Suddenly the right words came to me. ‘I would be a man. I would be a warrior. I would be Kidona.’
In some distant place, I was ashamed of myself for disowning my heritage and becoming a savage. Then like a bubble popping, that life no longer mattered. I was Kidona.
We journeyed in that place. I do not remember what time passed, and yet I do. I cannot, for the most part, summon up what we saw or did or spoke there. It is like trying to recall a dream after one has fully awakened. Yet to this day there are moments when I smell a resinous fragrance or hear a distant roar of rapids, and it will bring a sudden vivid recall of a moment in that place and time. I recall that Dewara wore a hawk’s head, and that I sometimes rode on a horse with two heads, one the bristle-maned head of a Kidona pony and one very like to my own Sirlofty. The memories come, sharp as broken glass and then ripple away like a disturbance in a pond. Sometimes I wake from ordinary sleep, grieving that I cannot recall the dreams of that place.

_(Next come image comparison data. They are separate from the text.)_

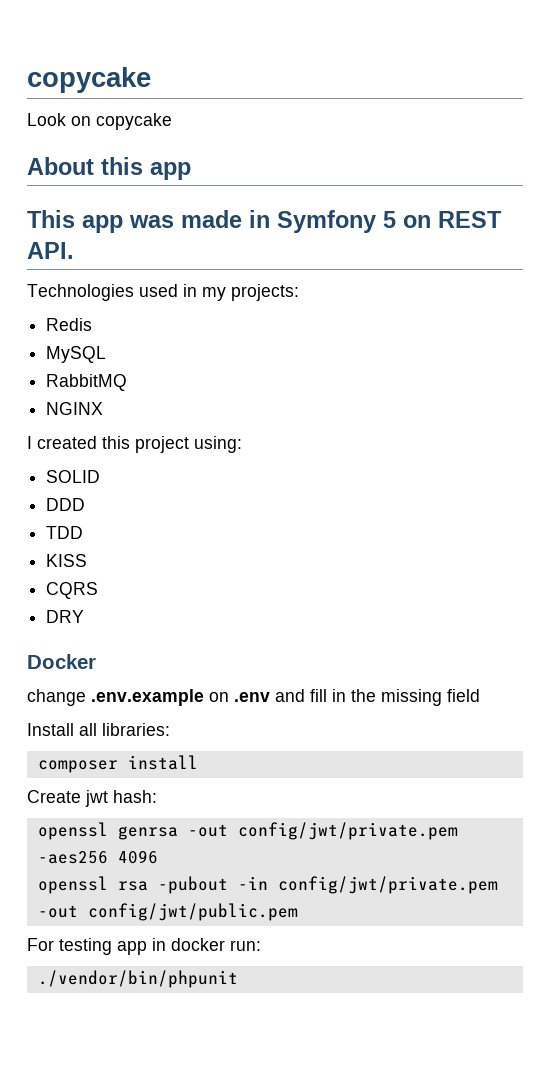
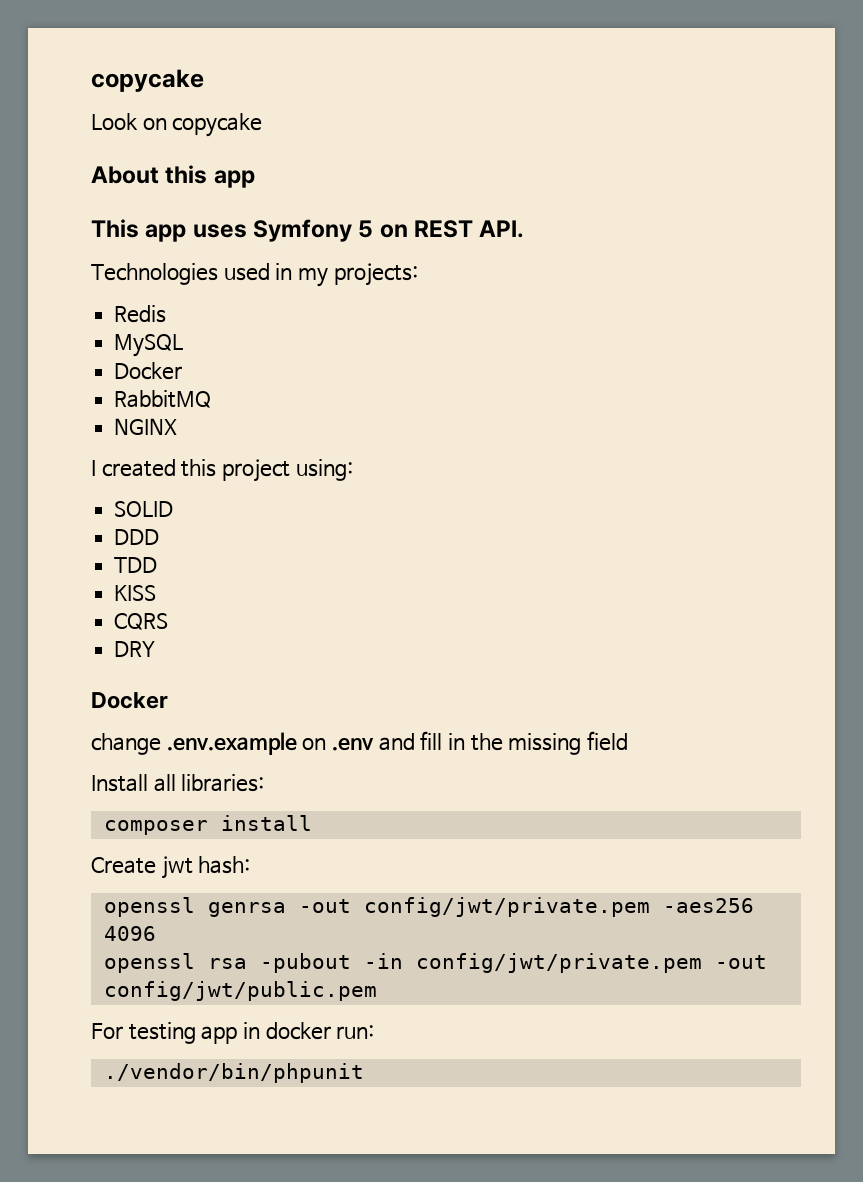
- This app was made in Symfony 5 on REST API.
+ This app uses Symfony 5 on REST API.
  MySQL
+ Docker

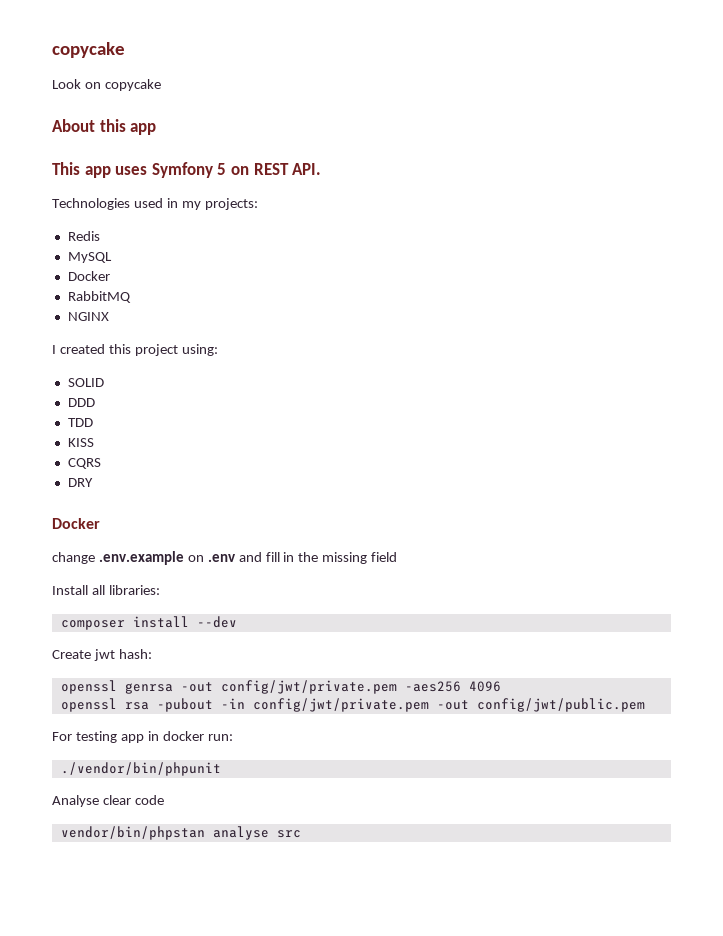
- composer install
+ composer install --dev
+ Analyse clear code
+ vendor/bin/phpstan analyse src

Only one incident remains clear in my mind from that experience. There was a time, neither evening nor morning, yet twilight all the same, as if twilight were the only time that place knew. Dewara and I stood on a bare bluff of deep blue stone. It was the place we had been journeying to, all that time. The forest on the steep hills behind us was a crouching guardian that watched over us. Before us was a chasm, sculpted more by wind than water. Within it, like strange towers of churches built to a wild god, tall pinnacles of stone rose from the distant floor of the canyon. The blustering air had carved spiralling towers and bulging knobs from the rock as neatly as a good cabinet-maker might turn a spindled leg for a chair. The freestanding spires of deeply swirled blue stood like a stony forest in the chasm before us. In the distance, I saw the sag and swoop of the wandering bridges that led from the stony cap of one hoodoo to the next, a meandering pathway across the divide. Dewara pointed across the rift that blocked us, to a land where slices of yellow light revealed stripes of ancient forest and rippling meadowland. The light moved across the land in the same way that cloud shadows dapple over a hill when the wind blows them.

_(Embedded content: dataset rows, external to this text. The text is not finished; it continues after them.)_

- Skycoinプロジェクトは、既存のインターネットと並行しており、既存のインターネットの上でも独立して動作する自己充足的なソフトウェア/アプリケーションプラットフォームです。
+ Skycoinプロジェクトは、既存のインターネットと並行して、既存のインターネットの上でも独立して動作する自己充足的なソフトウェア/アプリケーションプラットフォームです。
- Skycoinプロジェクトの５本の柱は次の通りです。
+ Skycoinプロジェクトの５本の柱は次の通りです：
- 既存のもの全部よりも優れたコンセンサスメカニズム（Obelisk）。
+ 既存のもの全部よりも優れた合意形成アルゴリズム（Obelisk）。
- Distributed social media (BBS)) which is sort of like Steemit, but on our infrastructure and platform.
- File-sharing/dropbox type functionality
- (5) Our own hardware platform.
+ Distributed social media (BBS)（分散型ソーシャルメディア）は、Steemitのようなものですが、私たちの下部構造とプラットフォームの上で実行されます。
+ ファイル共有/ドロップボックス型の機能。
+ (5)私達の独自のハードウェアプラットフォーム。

‘There,’ he said, speaking loudly above the whispering sweep of a fragrant wind. He pointed with a long hand, and there were tufts of feathers at his wrist. ‘Over there, you behold the dream home of my people. To get there, one must make a leap, and then cross the six spirit bridges of the Kidona tribe. All it once meant to be a Kidona lived in those bridges. They were built from the stuff of our souls. To cross them was to affirm to our gods that we were Kidona.

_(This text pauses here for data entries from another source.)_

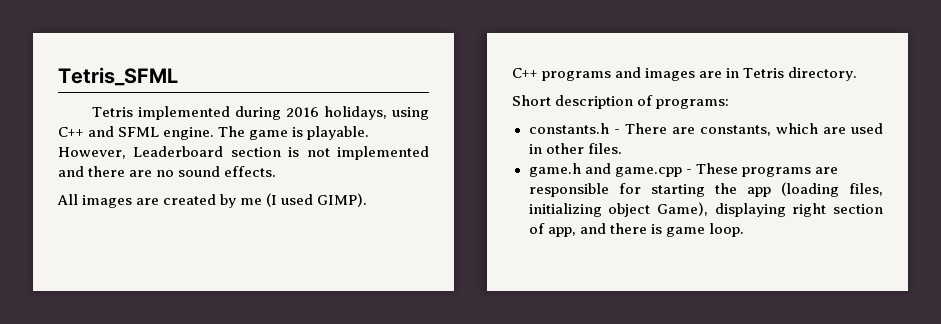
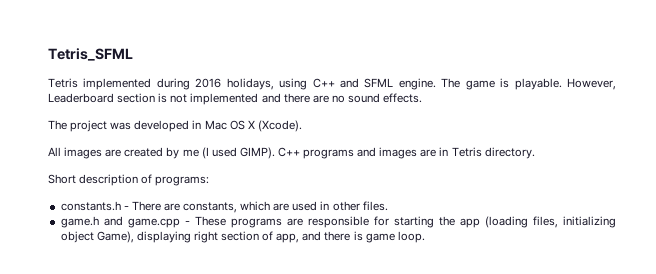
+ The project was developed in Mac OS X (Xcode).
- All images are created by me (I used GIMP).
- C++ programs and images are in Tetris directory.
+ All images are created by me (I used GIMP). C++ programs and images are in Tetris directory.

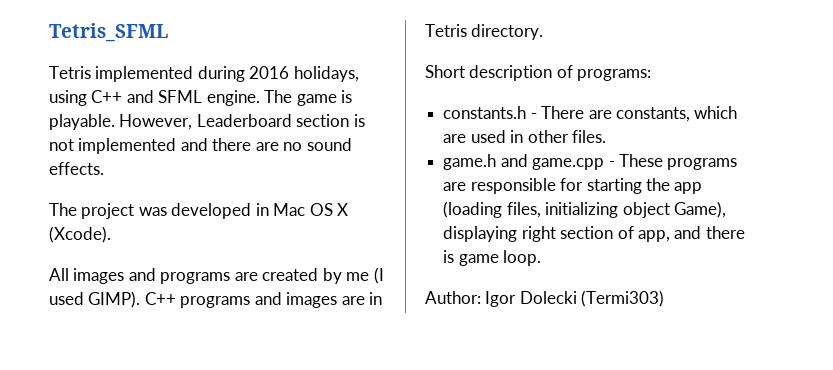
- All images are created by me (I used GIMP).
+ All images and programs are created by me (I used GIMP).
+ Author: Igor Dolecki (Termi303)

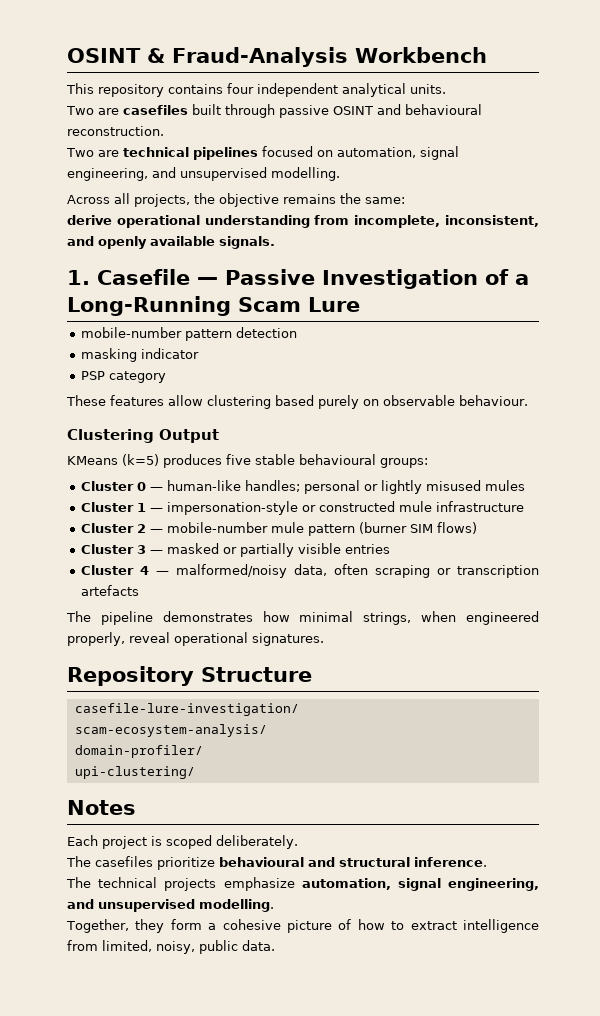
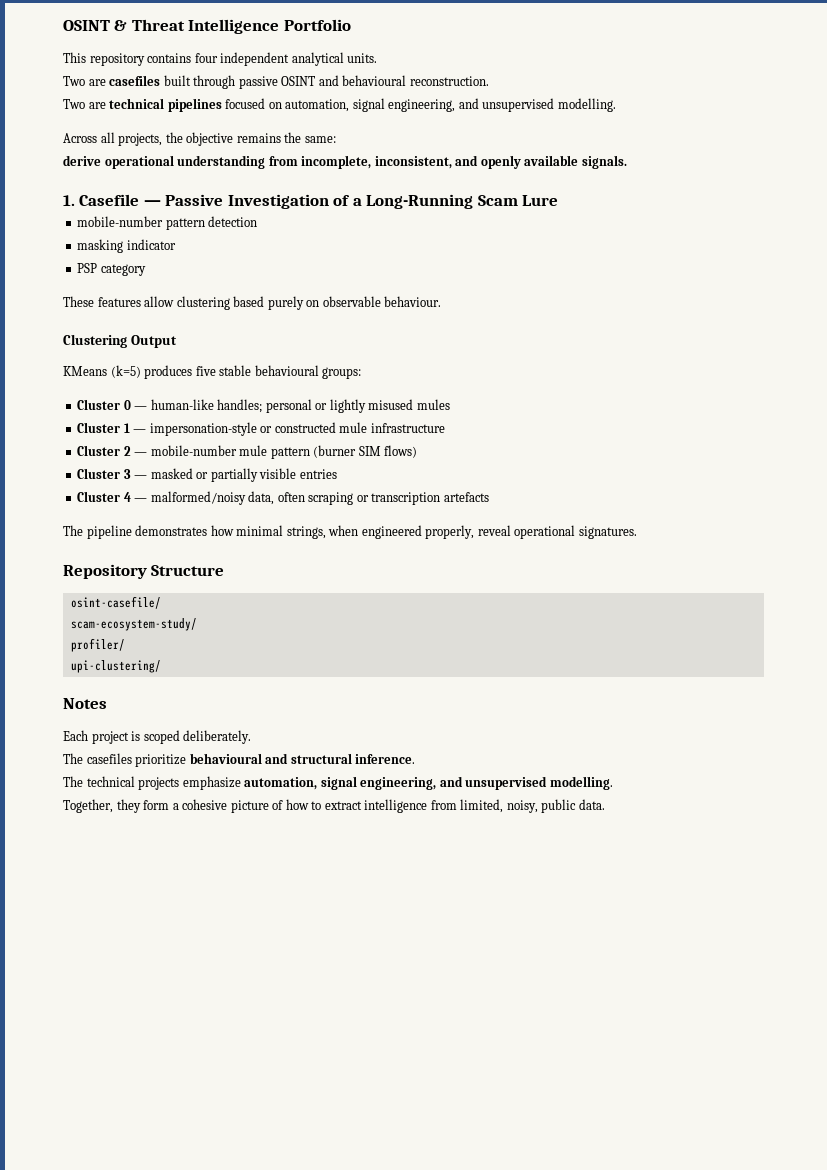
- OSINT & Fraud-Analysis Workbench
+ OSINT & Threat Intelligence Portfolio
- casefile-lure-investigation/
- scam-ecosystem-analysis/
- domain-profiler/
+ osint-casefile/
+ scam-ecosystem-study/
+ profiler/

‘It was never an easy crossing; always it required courage, but we are a courageous people. And we knew that beyond the challenge of the shaman’s crossing was our homeland, the birthplace of our souls, our place of dreaming, the place to which our spirits ultimately return. But now it has been generations since any Kidona could complete the journey. The bridge was stolen from us. The Dappled Ones robbed us, and made the passage their own. They will suffer none of us to pass.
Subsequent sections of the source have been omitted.